+++ Extracted records
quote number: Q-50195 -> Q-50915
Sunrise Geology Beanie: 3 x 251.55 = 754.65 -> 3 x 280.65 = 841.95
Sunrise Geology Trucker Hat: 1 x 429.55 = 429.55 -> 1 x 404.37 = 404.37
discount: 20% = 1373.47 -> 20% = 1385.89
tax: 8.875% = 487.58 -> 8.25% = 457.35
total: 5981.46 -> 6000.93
++++++
+++ Extracted records
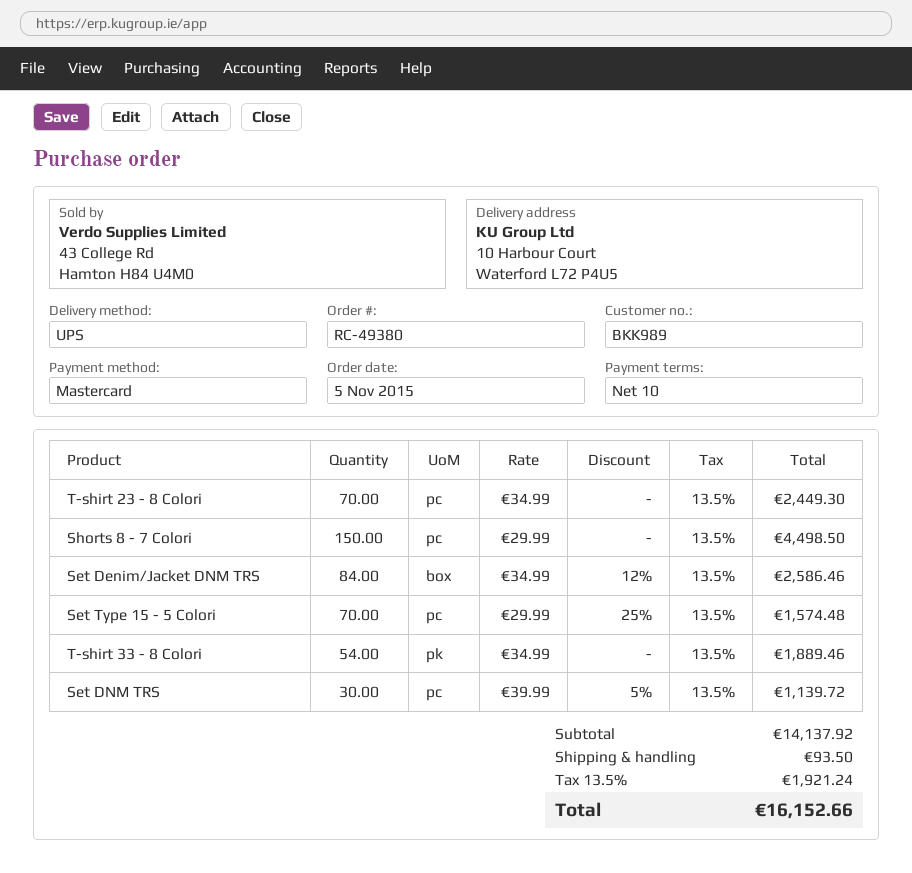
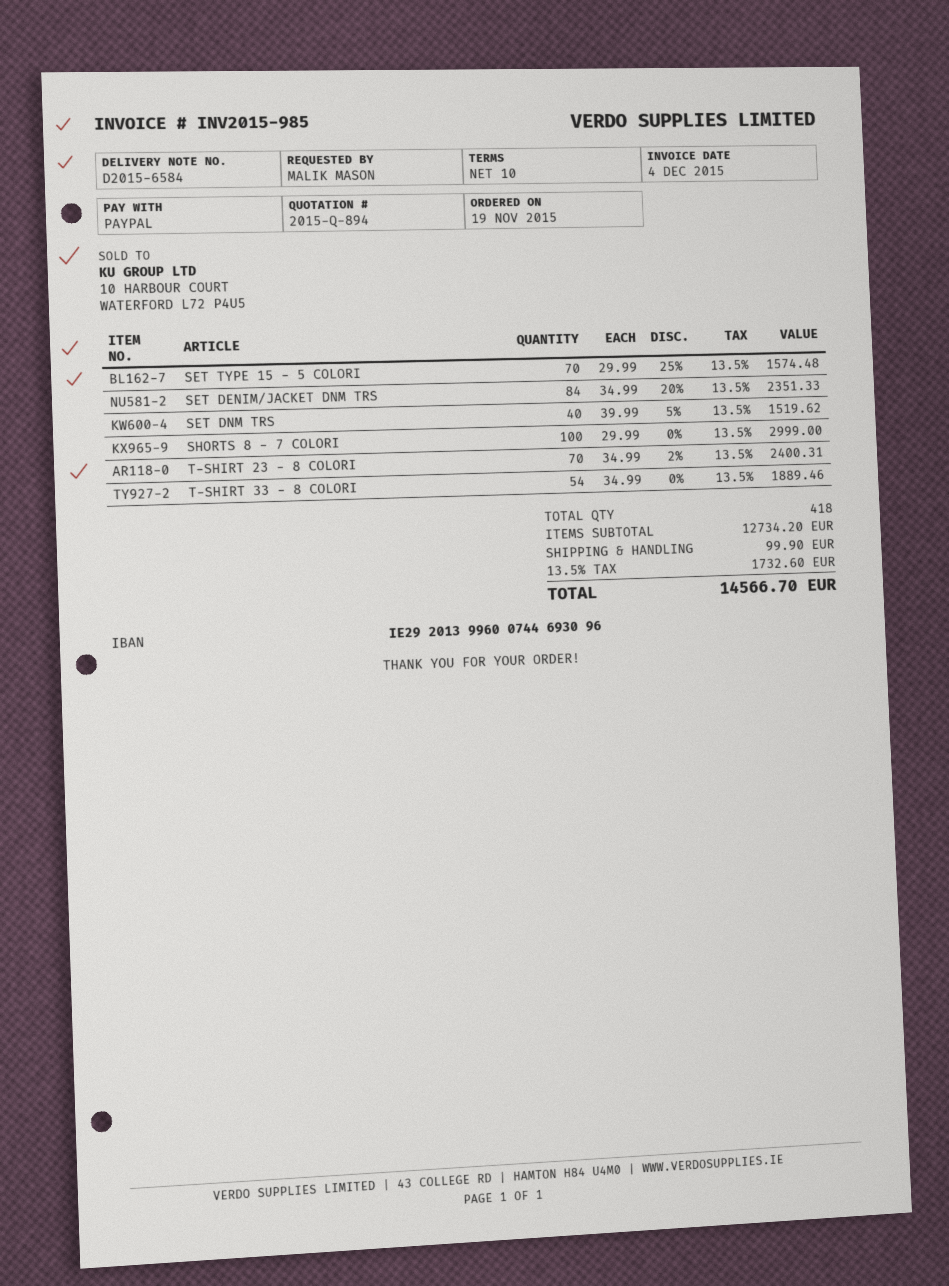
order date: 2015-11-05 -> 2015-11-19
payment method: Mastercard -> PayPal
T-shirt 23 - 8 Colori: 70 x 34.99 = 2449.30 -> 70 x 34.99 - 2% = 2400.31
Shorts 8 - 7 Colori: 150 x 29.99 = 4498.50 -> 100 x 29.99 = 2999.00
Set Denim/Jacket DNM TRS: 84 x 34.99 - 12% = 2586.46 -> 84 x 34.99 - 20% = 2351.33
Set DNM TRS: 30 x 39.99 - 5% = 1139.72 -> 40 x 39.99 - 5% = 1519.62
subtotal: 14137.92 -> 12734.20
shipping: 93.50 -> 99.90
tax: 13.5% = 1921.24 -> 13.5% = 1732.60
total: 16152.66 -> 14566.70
++++++
## Directions
Above this task is a listing. Restate, word for word and with nothing added, the lines from the one with "subtotal: 14137.92 -> 12734.20" through the one with "total: 16152.66 -> 14566.70".

## Result
subtotal: 14137.92 -> 12734.20
shipping: 93.50 -> 99.90
tax: 13.5% = 1921.24 -> 13.5% = 1732.60
total: 16152.66 -> 14566.70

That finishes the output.